TASK GOAL:
Copy every entry below verbatim, except for images.

SUPPLIED ENTRIES:
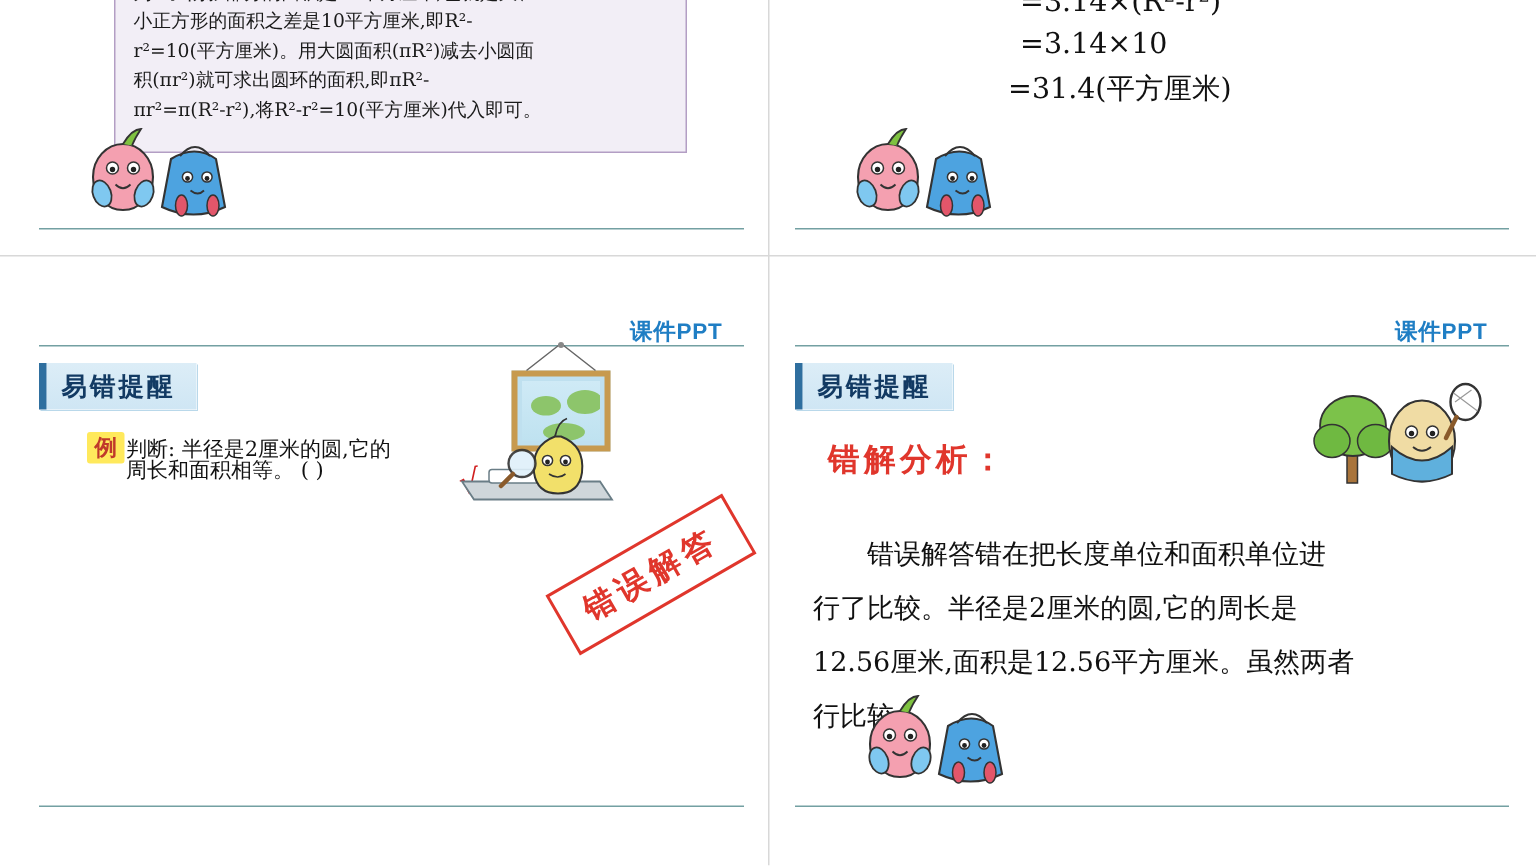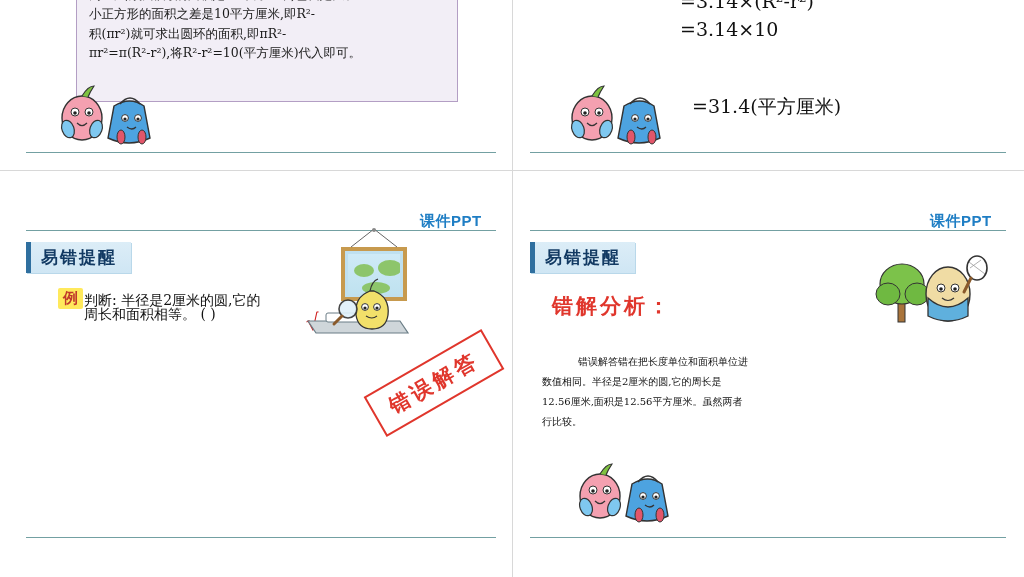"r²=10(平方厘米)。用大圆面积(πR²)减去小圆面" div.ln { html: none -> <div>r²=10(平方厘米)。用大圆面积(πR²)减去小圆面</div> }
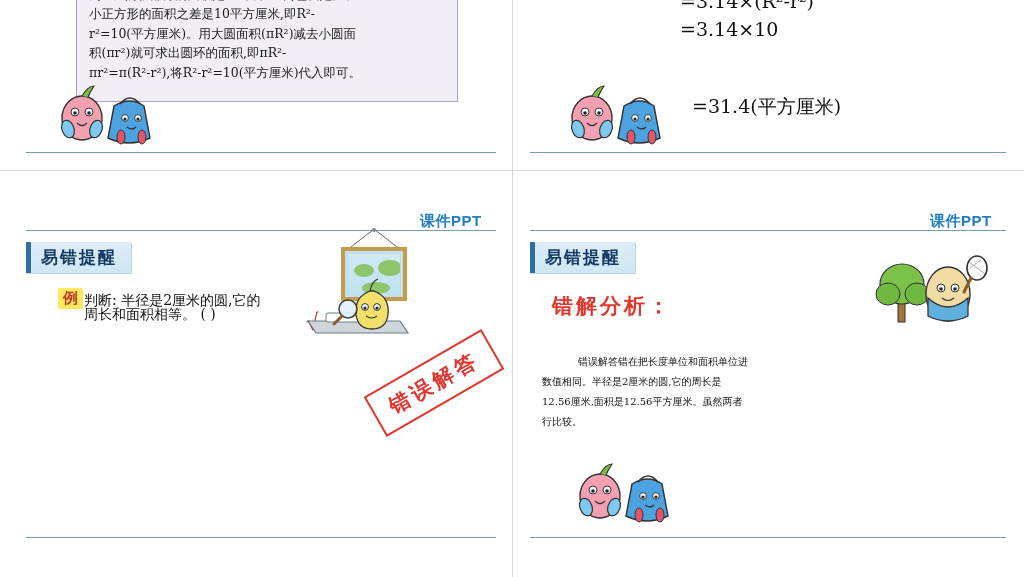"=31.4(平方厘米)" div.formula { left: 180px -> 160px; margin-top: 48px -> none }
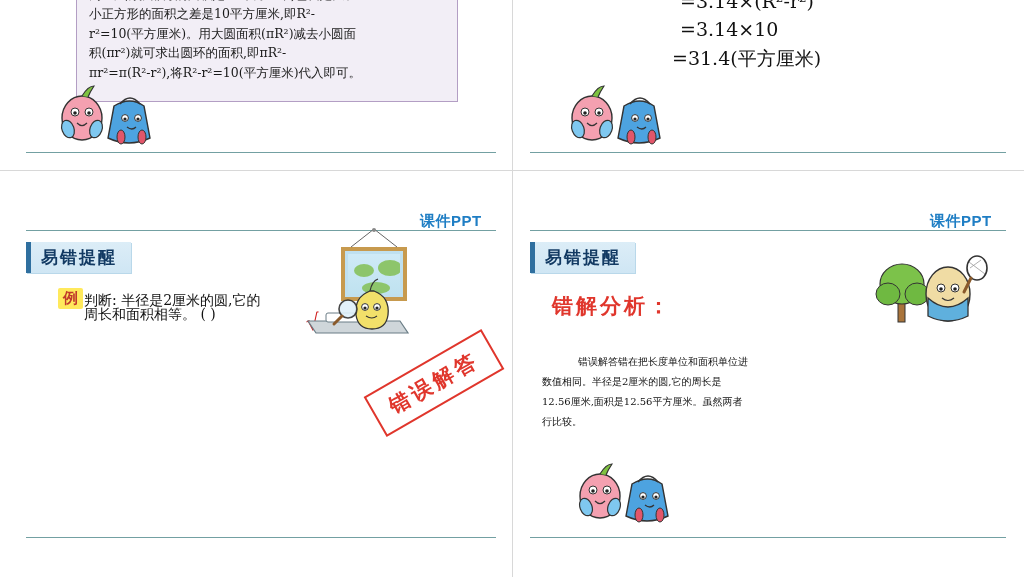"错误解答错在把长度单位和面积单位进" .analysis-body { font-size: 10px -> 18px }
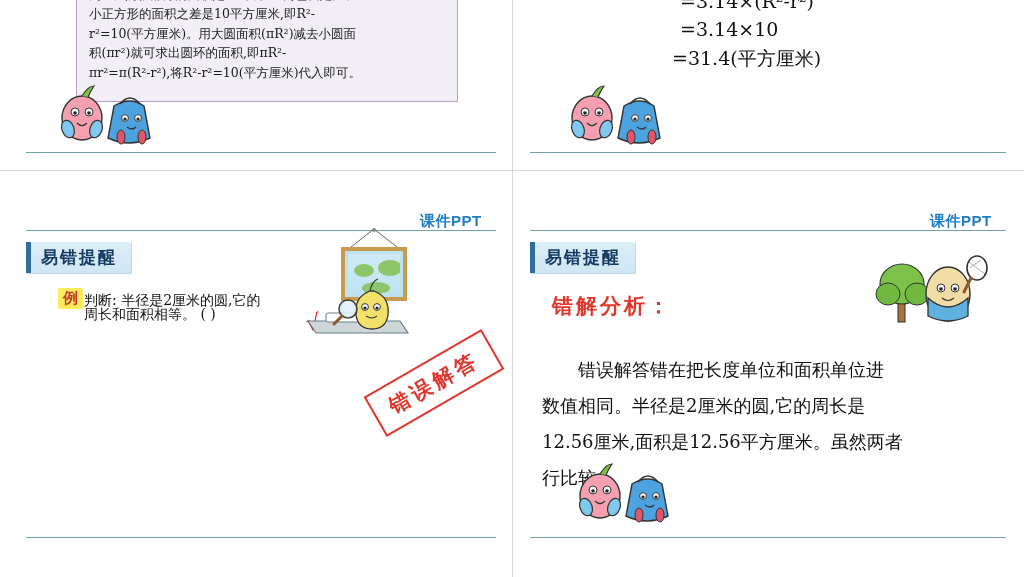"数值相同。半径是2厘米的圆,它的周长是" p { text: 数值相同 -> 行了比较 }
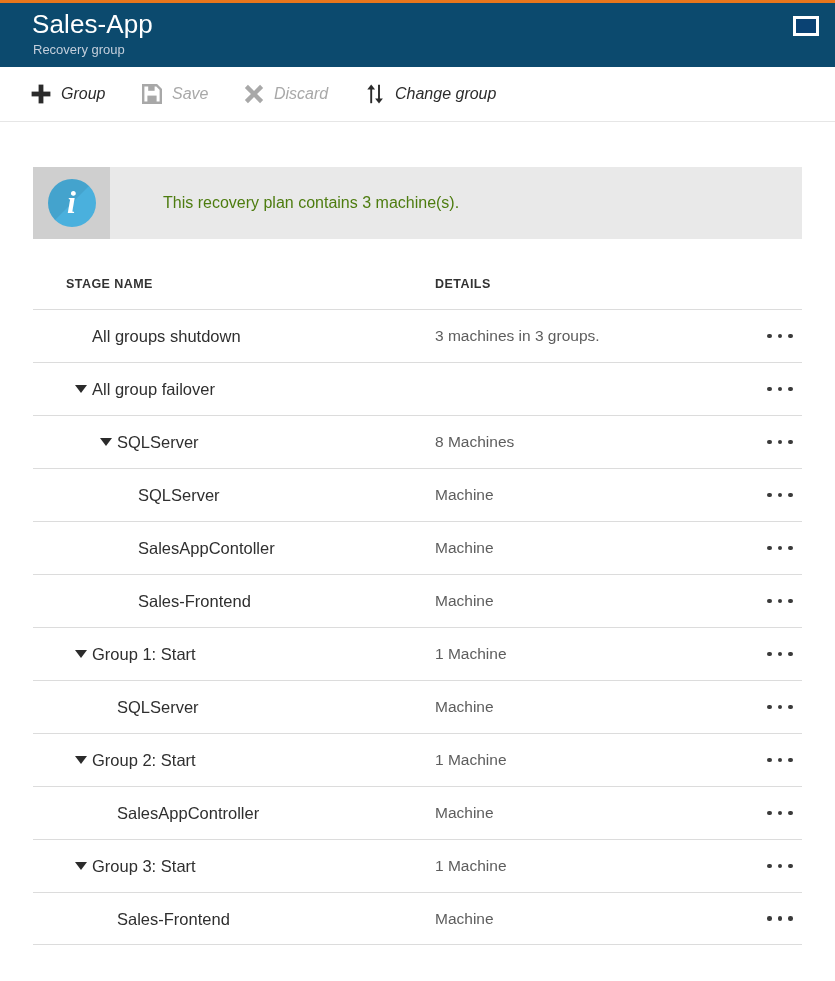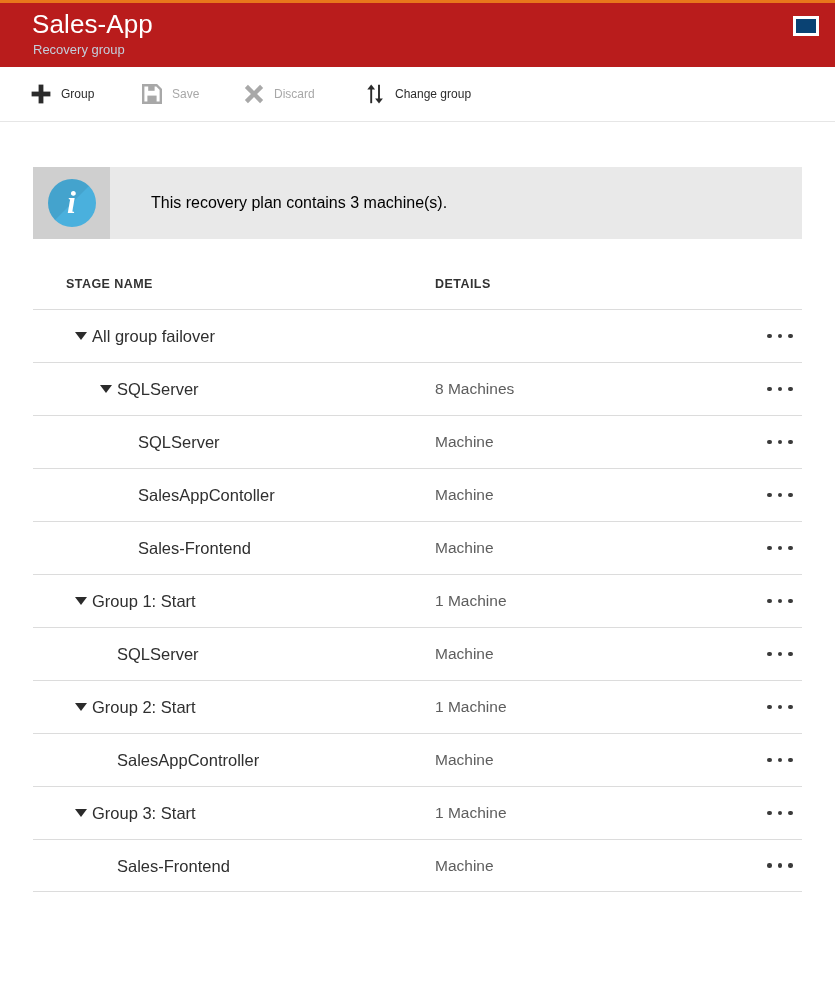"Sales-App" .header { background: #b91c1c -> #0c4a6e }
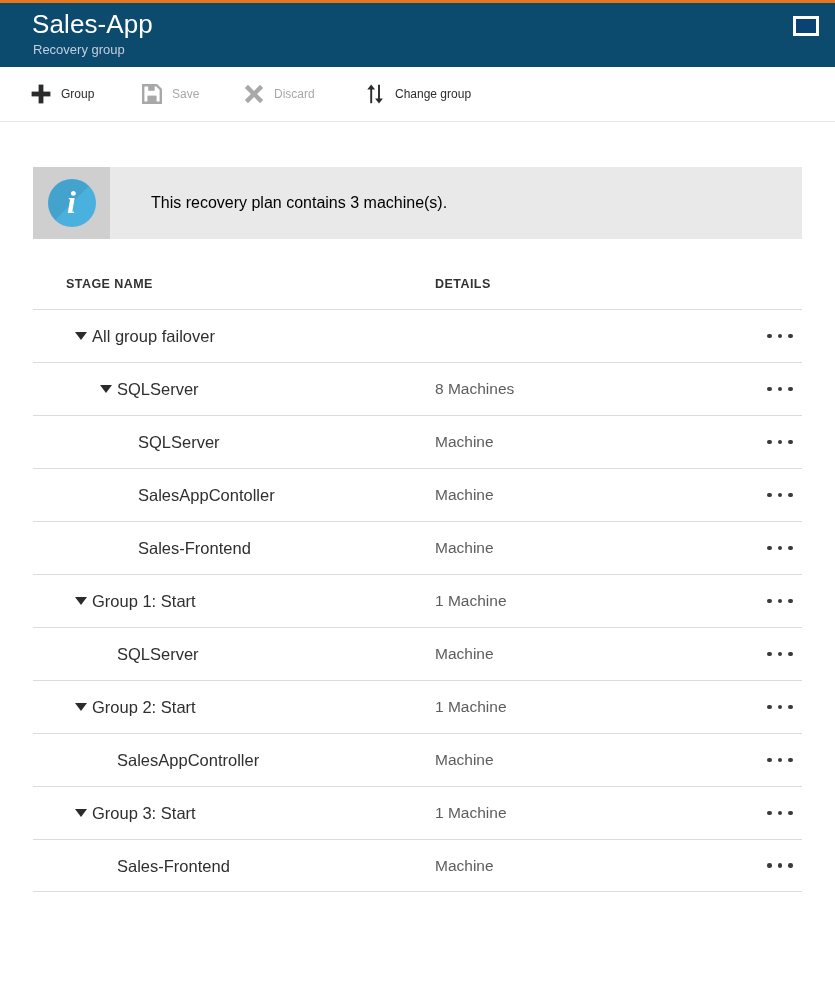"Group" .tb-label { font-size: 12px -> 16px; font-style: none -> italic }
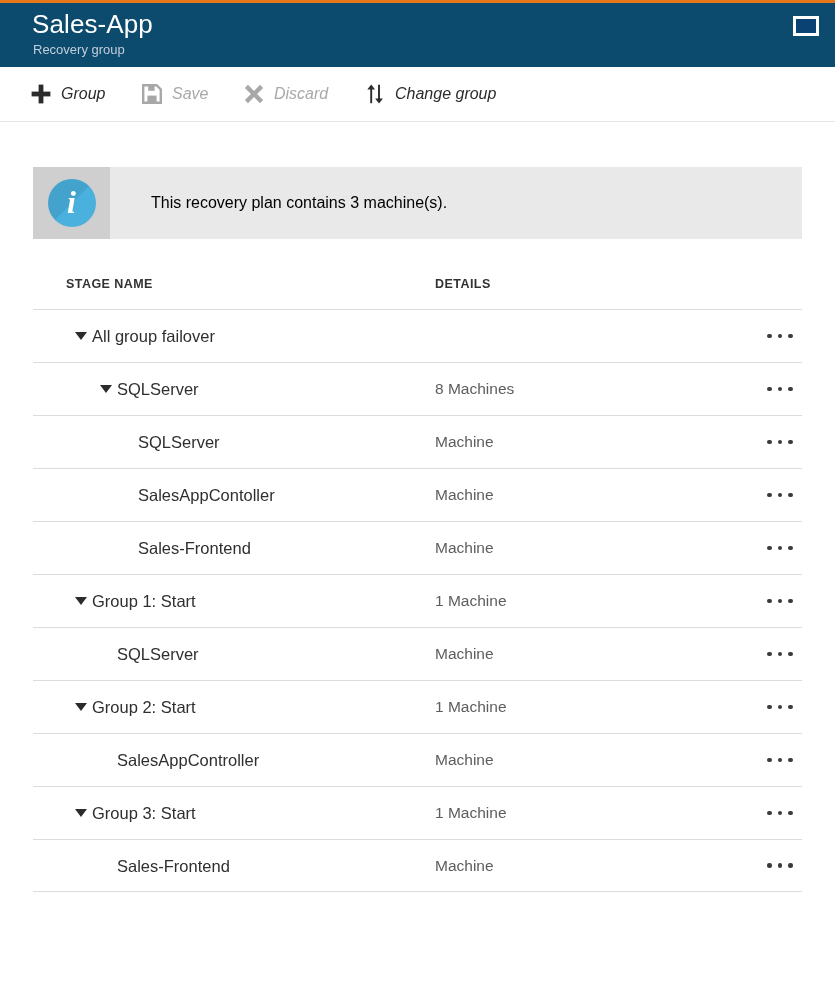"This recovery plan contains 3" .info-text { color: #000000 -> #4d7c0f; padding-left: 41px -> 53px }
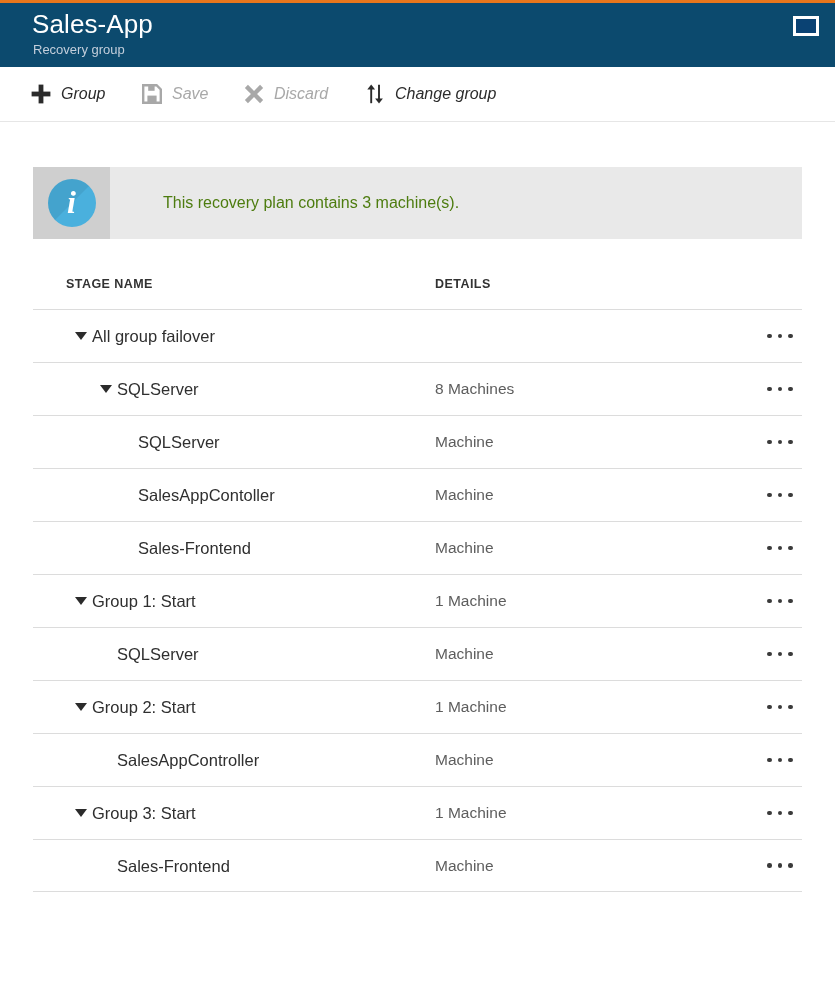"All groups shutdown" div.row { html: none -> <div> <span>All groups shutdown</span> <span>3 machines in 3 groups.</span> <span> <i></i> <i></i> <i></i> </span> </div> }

FINAL ANSWER:
"r²=10(平方厘米)。用大圆面积(πR²)减去小圆面" div.ln { html: none -> <div>r²=10(平方厘米)。用大圆面积(πR²)减去小圆面</div> }
"=31.4(平方厘米)" div.formula { left: 180px -> 160px; margin-top: 48px -> none }
"错误解答错在把长度单位和面积单位进" .analysis-body { font-size: 10px -> 18px }
"数值相同。半径是2厘米的圆,它的周长是" p { text: 数值相同 -> 行了比较 }
"Sales-App" .header { background: #b91c1c -> #0c4a6e }
"Group" .tb-label { font-size: 12px -> 16px; font-style: none -> italic }
"This recovery plan contains 3" .info-text { color: #000000 -> #4d7c0f; padding-left: 41px -> 53px }
"All groups shutdown" div.row { html: none -> <div> <span>All groups shutdown</span> <span>3 machines in 3 groups.</span> <span> <i></i> <i></i> <i></i> </span> </div> }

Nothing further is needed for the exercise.